Esta bateria movida a algas mantém um relógio funcionando há mais de cinco anos
Tecnologia pode substituir milhões de pilhas descartáveis e funcionar até em ambientes com pouca luz ou debaixo d’água

Quando a bio-designer Lucia Giron estava de férias com a família em uma ilha na costa da Carolina do Norte, nos EUA, uma tempestade tropical inundou a praia e deixou pequenas poças de água na areia.
“Lembro de ir ao mar à noite e, quando pisávamos nas pequenas poças, elas brilhavam sob nossos pés. Conforme as ondas chegavam, havia também uma espécie de brilho”, conta Giron. “Aquilo sempre ficou comigo como uma memória, um daqueles momentos em que você fica maravilhado diante de um fenômeno natural.”
Na época, ela não sabia, mas a fonte da bioluminescência era uma bactéria específica presente na água. A observação na praia despertou seu interesse pela maneira como o design (área que ela estudava naquele momento) poderia interagir com a biologia.
A experiência inspirou um de seus projetos mais recentes: uma bateria alimentada por algas que oferece uma alternativa mais sustentável às pilhas alcalinas convencionais.
A bateria parece saída de um filme de ficção científica. Uma câmara de acrílico transparente envolta por uma estrutura metálica abriga cianobactérias aquáticas, às vezes chamadas de algas verde-azuladas. Compacta, a câmara cabe na palma da mão.
Seu formato permite a entrada de luz para que os organismos realizem fotossíntese e, ao mesmo tempo, permite que os usuários observem o processo. A bateria tem potência suficiente para alimentar um relógio digital e um sensor de temperatura.
TECNOLOGIA APROVEITA PROCESSO NATURAL
O projeto começou com o pesquisador de Cambridge Paolo Bombelli, que, ao lado do professor Chris Howe, conduzia pesquisas sobre biofotovoltaica, uma tecnologia de energia limpa que extrai eletricidade da fotossíntese.
Bombelli e Howe já tinham um protótipo funcional que, na época, se parecia mais com tubos de ensaio. Por isso, eles convidaram Giron e o engenheiro elétrico Lifu Tan para ajudar a transformar a tecnologia em um produto de consumo atraente.
A bateria aproveita os elétrons excedentes liberados durante o processo de fotossíntese das algas e os captura por meio de materiais condutores. Como a tecnologia utiliza um processo natural de um organismo, mas não extrai toda a energia produzida, permite que as algas continuem vivas.

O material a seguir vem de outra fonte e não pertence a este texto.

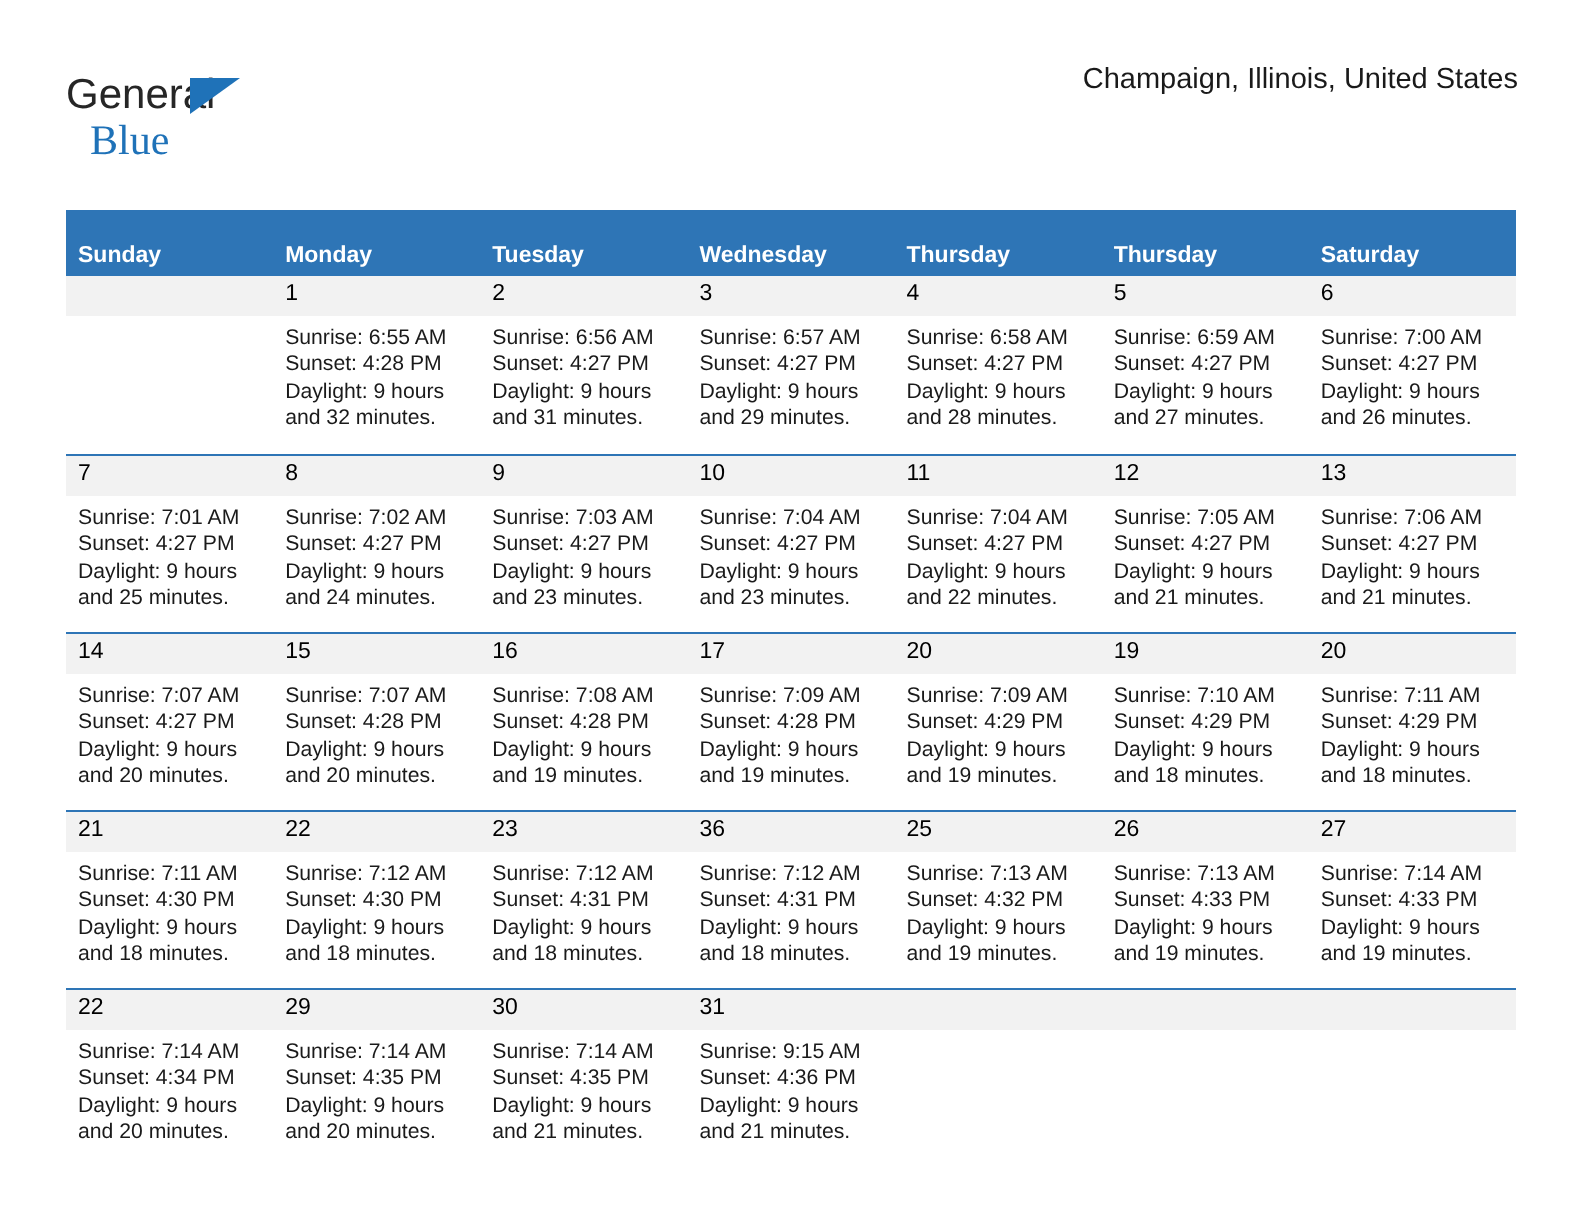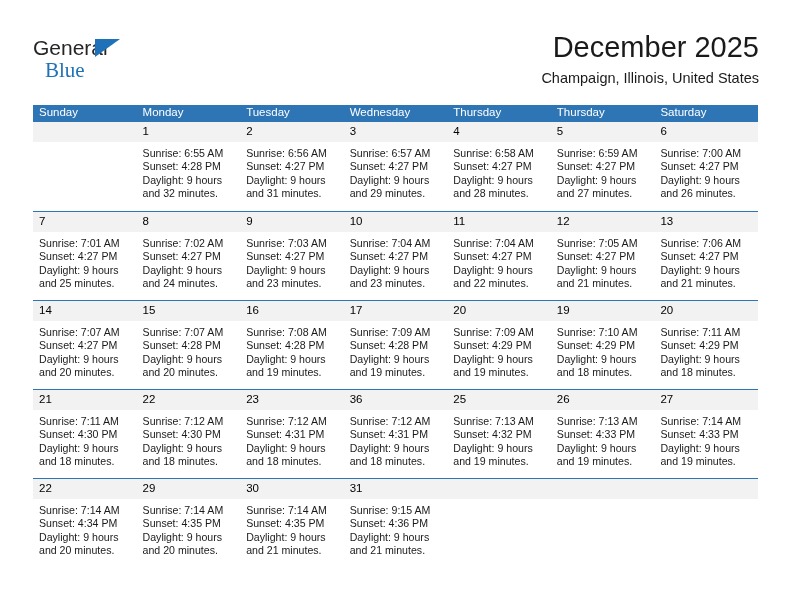--- a/index.html
+++ b/index.html
@@ -156,7 +156,6 @@
     </div>
 
     <div class="title-block">
-      <div class="month-title">December 2025</div>
       <div class="location">Champaign, Illinois, United States</div>
     </div>
 

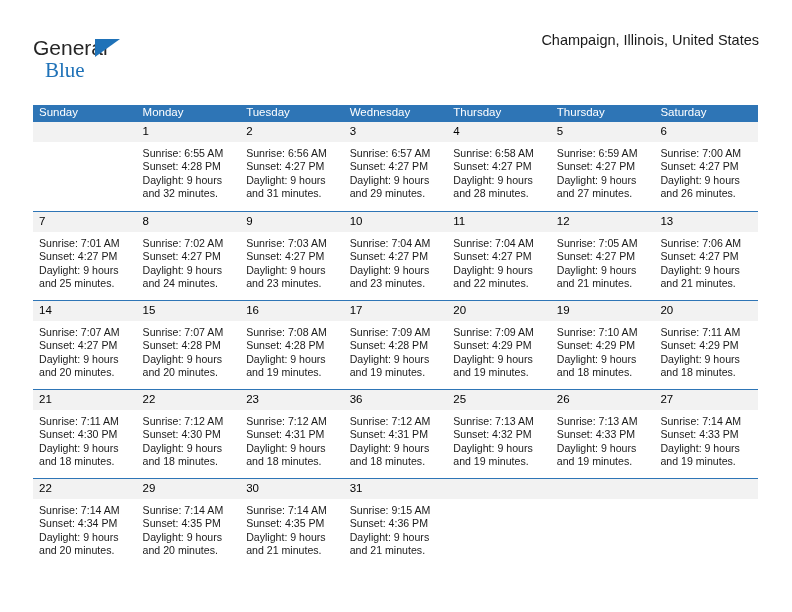--- a/index.html
+++ b/index.html
@@ -99,9 +99,9 @@
     background: #2E75B6;
     color: #ffffff;
     font-size: 11.5px;
-    font-weight: normal;
+    font-weight: bold;
     text-align: left;
-    padding: 0 0 4px 6px;
+    padding: 16px 0 4px 6px;
     height: 13px;
     border: none;
   }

Se o conceito funcionar, poderá resultar em baterias infinitamente recarregáveis e livres de substâncias químicas tóxicas. Mas o desafio de design é grande.
Giron e sua equipe não estão apenas desenvolvendo uma bateria funcional, mas também criando um ambiente no qual um organismo possa sobreviver e prosperar. E isso trouxe obstáculos importantes.

Existe um equilíbrio delicado na hora de extrair energia de plantas. Diferentemente das células fotovoltaicas, que precisam de grandes quantidades de luz solar, a exposição excessiva ao sol pode prejudicar o organismo.
“Você pode acabar matando o organismo sem querer ao colocá-lo sob luz solar direta e intensa, da mesma forma que faria com um painel solar”, afirma Giron. Além disso, a equipe precisou encontrar materiais que permitissem às algas absorver dióxido de carbono e liberar oxigênio, mas que impedissem a evaporação.
FONTE DE ENERGIA LIMPA E RENOVÁVEL
A estética também era importante. A estrutura metálica ao redor da câmara transparente de acrílico apresenta um padrão de folhas, dando à bateria uma aparência própria que faz referência aos seus elementos biológicos.
Até agora, o experimento foi bem-sucedido: um dos protótipos anteriores está funcionando há mais de cinco anos.
A equipe continua desenvolvendo a tecnologia para transformá-la em um produto real. Para isso, pesquisa maneiras de aumentar a tensão, a corrente e a densidade de potência, de modo que a bateria possa alimentar eletrônicos maiores com confiabilidade.
O potencial da tecnologia parece superar suas limitações. As baterias não apenas podem funcionar bem em ambientes sem outras fontes de energia – por exemplo, espaços internos com luz difusa ou debaixo d’água –, como sua disseminação poderia abrir caminho para um futuro mais sustentável.
“Nossa tecnologia poderia substituir milhões de pequenas baterias descartáveis por uma fonte de energia muito mais limpa”, afirmou Howe em um blog da Universidade de Cambridge. “Isso representa um enorme benefício ambiental e é uma perspectiva realmente empolgante.”